Why Would We Cut Doctor Pay?

They make less than bankers. Why pick on them?

I get the sense that doctors don't like the article I wrote yesterday, suggesting that healthcare wonks want to cut their pay substantially. Hey, docs, it's not because they hate you; look at this chart, from a great paper by David Cutler and Dan Ly:

Contributing to those higher provider incomes is this:

That's why wonks want to cut your salaries. They're a sizeable portion of the "excess costs" in the United States health care system. Not all, by any means. But some of the other things (liability, for example) look harder to cure. And while we probably want to do fewer procedures, in practice, that's really fraught, as Cutler and Ly note:

On one side, the greater use of intensive therapies after a heart attack in the United States compared to Canada is not associ- ated with improved mortality, though morbidity is more diffificult to determine (Ko et al., 2007). Similarly, a recent study concluded that there was no systematic differ- ence in outcomes in favor of the United States over Canada; if anything, Canadians had better outcomes in most circumstances (Guyatt et al., 2007).

In other settings, however, the differences in health outcomes resulting from differences in treatment intensity may be important. The United States is more aggressive in screening for and treating cancer than are other countries. Mammography rates in Europe are 40 to 80 percent below those in the United States, and rates of screening for colon cancer are 50 to 65 percent lower (Howard, Richardson, and Thorpe, 2009). The difference in screening is especially large among older patients. Treatment with expensive chemotherapy agents is also higher in the United States. This is particularly true for the newest therapies, which can be extremely expensive and are not approved for use in all countries. Consistent with these differences, cancer mortality has declined more rapidly in the United States than in other countries (Preston and Ho, 2009). Compared to 15 other high-income countries, the United States went from a higher rate of prostate cancer death in the early 1990s to 20 percent lower mortality in 2003. Over the same time period, mortality from breast cancer fell by 13 percent more in the United States than in other rich countries.

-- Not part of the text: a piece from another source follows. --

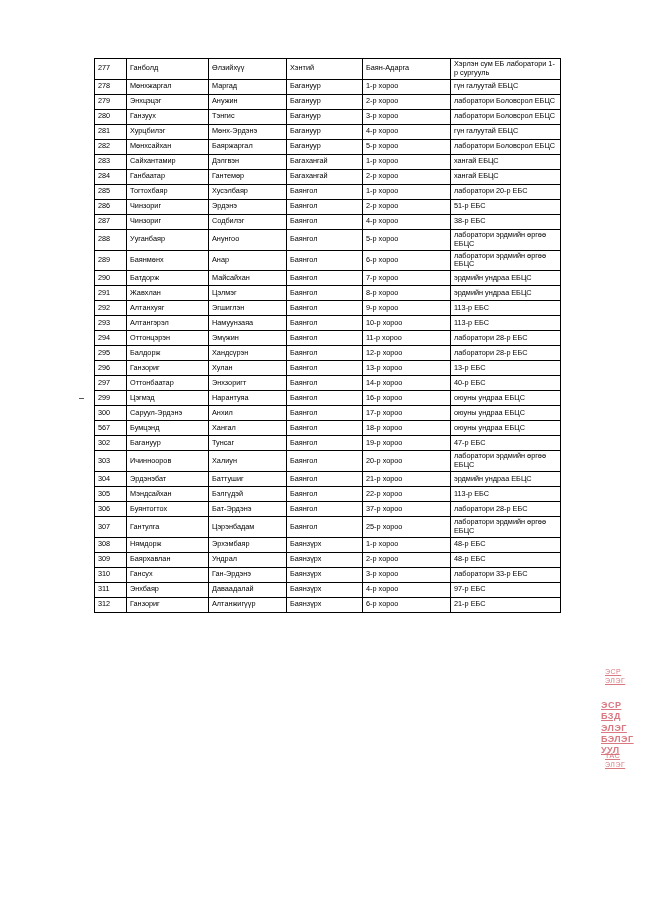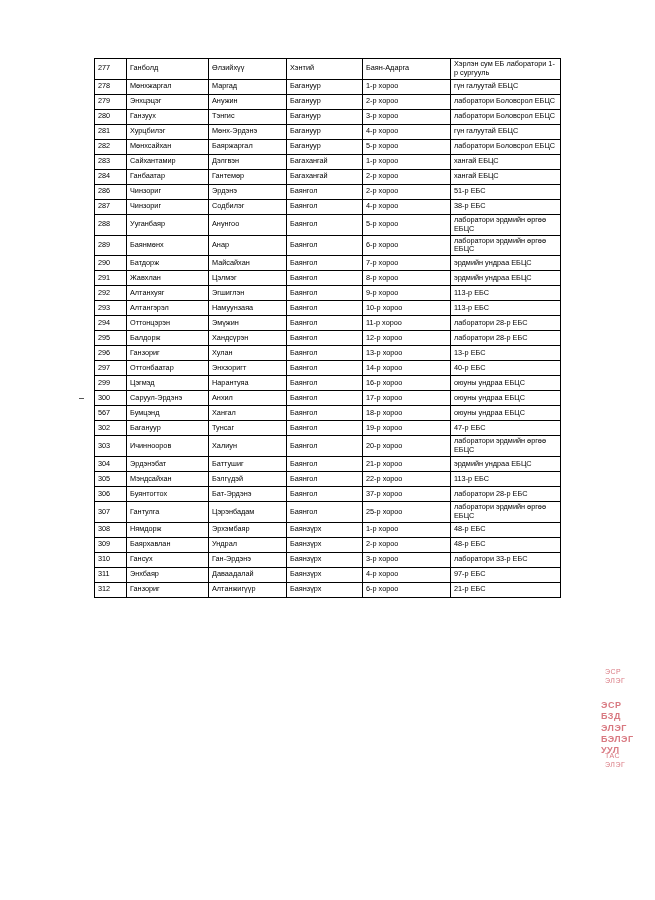"285" tr { html: none -> <tr> <td>285</td> <td>Тогтохбаяр</td> <td>Хусэлбаяр</td> <td>Баянгол</td> <td>1-р хороо</td> <td>лаборатори 20-р ЕБС</td> </tr> }
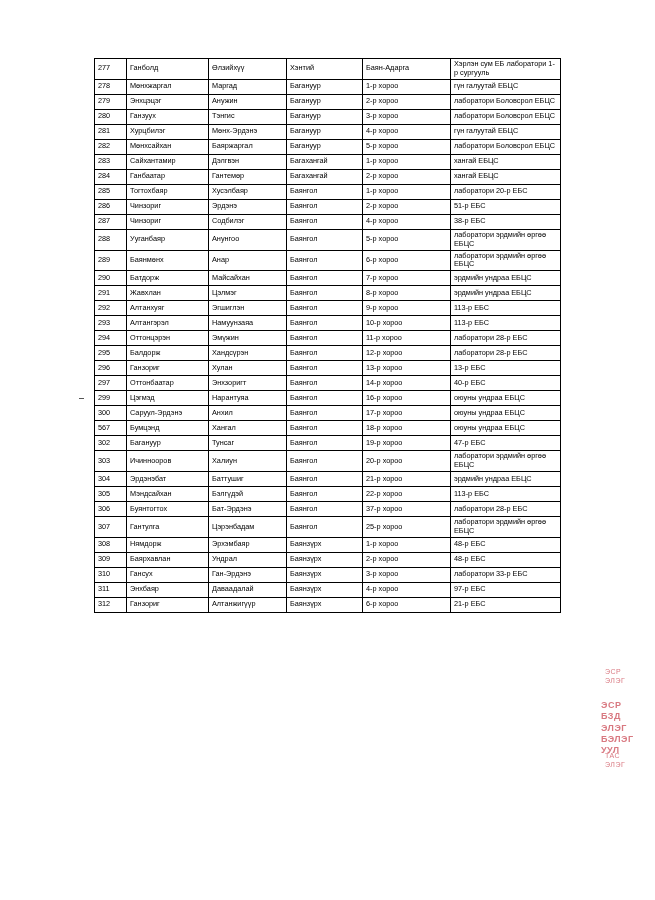"ЭСР" .stamp { text-decoration: none -> underline }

Signifificant technology regulation seems unlikely in the United States, but payment reform is defifinitely possible.

Our profligate spending on cutting edge treatments and drugs also advances the medical frontier, even though at any given point, we're doing a bunch of stuff that doesn't work. So we're not just going to cut all the extra procedures, and we're not just going to cut all the extra administrative costs. Wonks are looking at ways to reduce all of these things. But since we can't eliminate any of them, everything--including provider incomes--is in the crosshairs.

To be fair, provider salaries don't just mean doctors. All health care workers in the US get paid a lot more than their foreign counterparts. Check out nurse differentials:

Interestingly, Cutler and Ly's paper suggests that this is true not for the reason that most people tend to suspect: because there's some sort of cartel, or because doctors are rigging their own salaries by cheating payers. Rather, is a function of broader trends in the American income distribution. If you compare doctor salaries to worker salaries, doctors are paid very well indeed. But if you their incomes to other high earners, doctors in the US are actually kind of middling by OECD standards.

Take heart, doctors: if Cutler and Ly are right, the corollary to this is that it's actually going to be really hard to reduce provider salaries. To be sure, it was going to be really hard anyway, because people don't like having their salaries reduced, and health care workers have some of the nation's most effective lobbies. But it gets a lot harder if reducing provider incomes has knock on effects, making it harder to attract top-quality talent into the field.

Of course, you could argue that perhaps we don't need our doctors to be the very top folks in their class. No, I know that sounds terrible. But computing power is probably going to allow us to offload a considerable portion of rote, decision-tree diagnosis, which means that maybe front line doctoring can select for skills other than memorization and organic chemistry chops, like rapport with patients.

Or maybe not--I'm sure doctors will vociferously disagree. But if you want to know why health care wonks want to reduce provider incomes, this is why. It's the same reason that Willie Sutton went after banks: because that's where the money is.